The program places the new node in the tree just before a node with the next
higher frequency. This process continues for each pair of nodes until all pairs
of nodes are scanned. Next, the program transverses the tree using recursive
method and assign to each node the distance to the root. This distance is the
number of bits required to represent the code. It is the length of the code. The
length of the code is saved in an array. Below you will see an example of six
letters alphabet. Step 1 shows the usage frequency of each letter. Step 2 is
the same table sorted by frequency. Step 3 shows the parent nodes added and the
pointers to leaf nodes. The bit length column shows the number of steps
starting from the root to reach each leaf node.
The
maximum number of bits required to represent a symbol is limited to 15 bits for
both literal and distance trees. Bit length trees (discussed later) are limited
to 7 bits. If the calculation above yields more than the maximum allowed, the
program readjust the frequency of the least used codes in such a way as to
create a more symmetric tree. This will effectively reduce the number of bits
for the least used codes at the expense of the next higher frequency codes. At
the end of this process we will have a literal code bit length array of 286
elements and a distance code bit length array of 30 elements. At this time we
know the code length in bits for each code, but we do not know the actual value
of the codes. Code values will be assigned later.
The
literal and the distance code length arrays will have to be included in the compressed
file in order for the decompression program to read and decode the compressed
symbols. As part of the Deflate process these two arrays will be compressed too
for inclusion in the compressed file. The literals in this case are the lengths
of the bit strings. As indicated before, the range of code length is 1 to 15. In
addition we need zero to indicate not used code and three other repeat symbols
to compress repeated codes. In total the bit length array is 19 elements long. The
program builds a frequency array for the combined codes of the literal and
distance tree. The bit length tree is built in the same way as the literal and
distance trees were built before. One difference is maximum code length. In
this case it is 7 bits. The second difference is the bit length order array. The
bit length array is 19 elements long. The last three are the most likely
elements to be used. The program reorganized the bit length array by using translation
order array. The output of this process is such that likely elements come first
and unused elements are hopefully at the end. The system transmits up to the
last used code.
The
deflate compression algorithm has a potential problem. The problem is that
incompressible files can become longer than the original file after compression.
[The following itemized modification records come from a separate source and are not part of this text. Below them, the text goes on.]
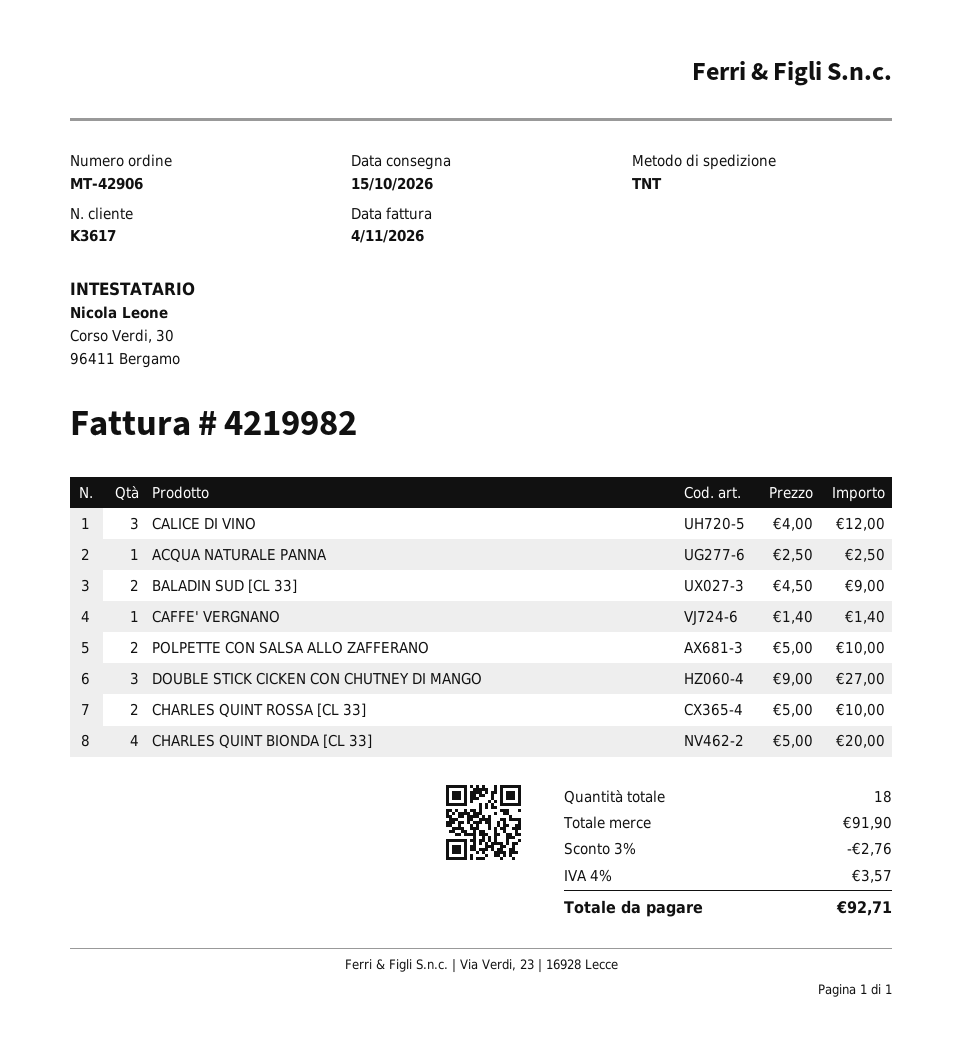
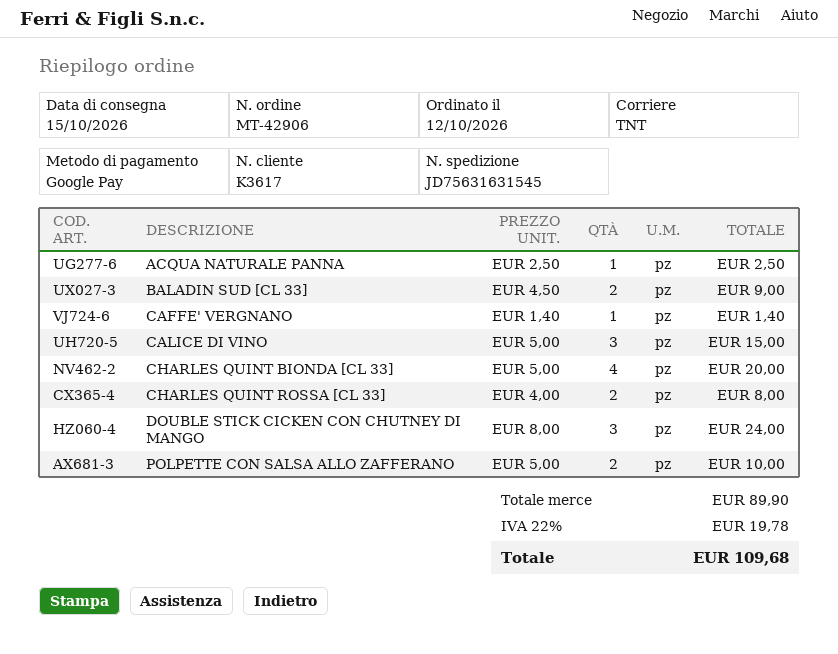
CALICE DI VINO: 3 x 4.00 = 12.00 -> 3 x 5.00 = 15.00
DOUBLE STICK CICKEN CON CHUTNEY DI MANGO: 3 x 9.00 = 27.00 -> 3 x 8.00 = 24.00
CHARLES QUINT ROSSA [CL 33]: 2 x 5.00 = 10.00 -> 2 x 4.00 = 8.00
subtotal: 91.90 -> 89.90
discount: 3% = 2.76 -> none
tax: 4% = 3.57 -> 22% = 19.78
total: 92.71 -> 109.68

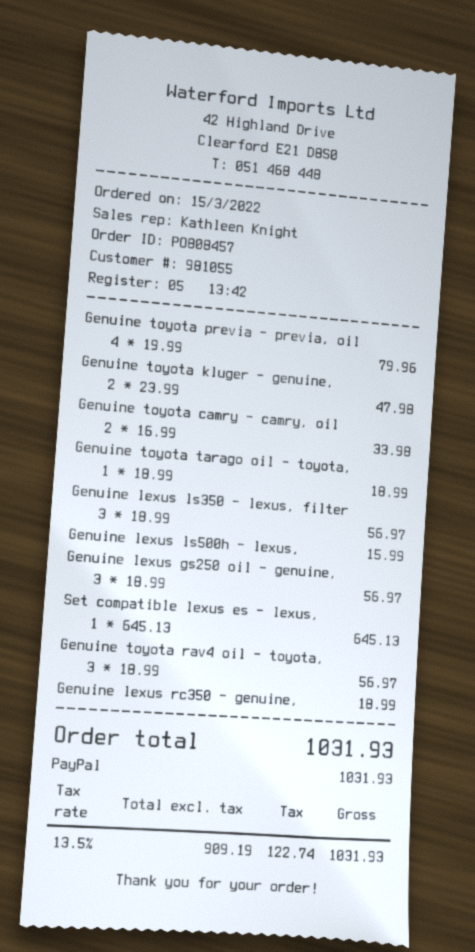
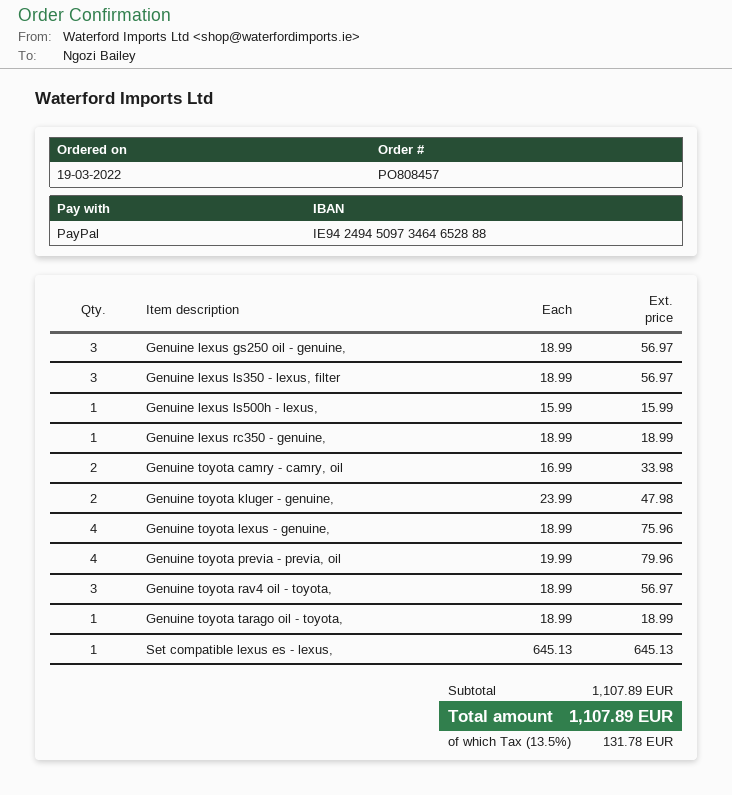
order date: 2022-03-15 -> 2022-03-19
Genuine toyota lexus - genuine,: none -> 4 x 18.99 = 75.96
tax: 13.5% = 122.74 -> 13.5% = 131.78
total: 1031.93 -> 1107.89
Obviously it is better to transmit the original file rather than a longer
version of it. The ZIP file header and the ZLIB file header have a compression
method flag. In our case it can be either Deflate (8) or Stored (0). If the
entire file in not compressible, it will be Stored. The entire file will be
copied as is to the compressed file archive. If the input file is less than 8
bytes long, no compression will be attempted and the file will be stored as is.
If the file is compressible, we will use the Deflate
method. Within a
compressible file some blocks can be incompressible. In this case we want to
copy these blocks from the input stream to the output stream unchanged.
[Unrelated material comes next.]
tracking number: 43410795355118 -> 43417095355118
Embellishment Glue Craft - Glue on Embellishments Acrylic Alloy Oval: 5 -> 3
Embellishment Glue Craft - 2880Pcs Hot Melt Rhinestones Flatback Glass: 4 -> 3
Compressible blocks have two options: dynamic tree option and static tree
option. The dynamic tree option is a block that the Huffman tree information is
calculated by the program and is saved at the beginning of the block. Static
tree option is using a fixed Huffman tree. It was defined by the inventor of
the Deflate process. This tree is not stored in the compressed file. The
decoding program has all the information to build it. The following table
describes these static trees:
The
advantage of the static tree is no overhead. The tree is known to the de-compressor
and it is not included in the file. The advantage of the dynamic tree is better
compression in most cases. To summarize, the entire file can be either stored
or compressed. If the file is compressed it is divided into blocks. Each block
can be stored or compressed using static tree or compressed using dynamic tree.
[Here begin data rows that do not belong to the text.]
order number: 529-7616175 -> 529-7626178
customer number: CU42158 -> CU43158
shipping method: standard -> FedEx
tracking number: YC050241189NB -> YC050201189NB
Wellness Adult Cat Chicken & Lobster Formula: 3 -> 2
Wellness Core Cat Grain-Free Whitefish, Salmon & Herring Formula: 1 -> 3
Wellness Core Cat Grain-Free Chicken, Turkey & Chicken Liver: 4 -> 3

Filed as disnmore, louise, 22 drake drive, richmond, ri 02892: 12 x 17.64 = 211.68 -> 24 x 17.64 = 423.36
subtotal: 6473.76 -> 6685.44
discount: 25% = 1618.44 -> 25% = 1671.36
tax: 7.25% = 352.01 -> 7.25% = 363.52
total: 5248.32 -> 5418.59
The logic that determines which of these options is described below.
If
the input file is very small, less than 8 bytes, it is stored. All other files
go through the process that was described so far. At the end of each block we
know the frequency of each symbol and we know the length in bits of each symbol
and we know how many extra bits will be included in the file. Based on this
information, the program calculates what would be the length of the block if it
was encoded using dynamic trees including the inherited dynamic trees overhead.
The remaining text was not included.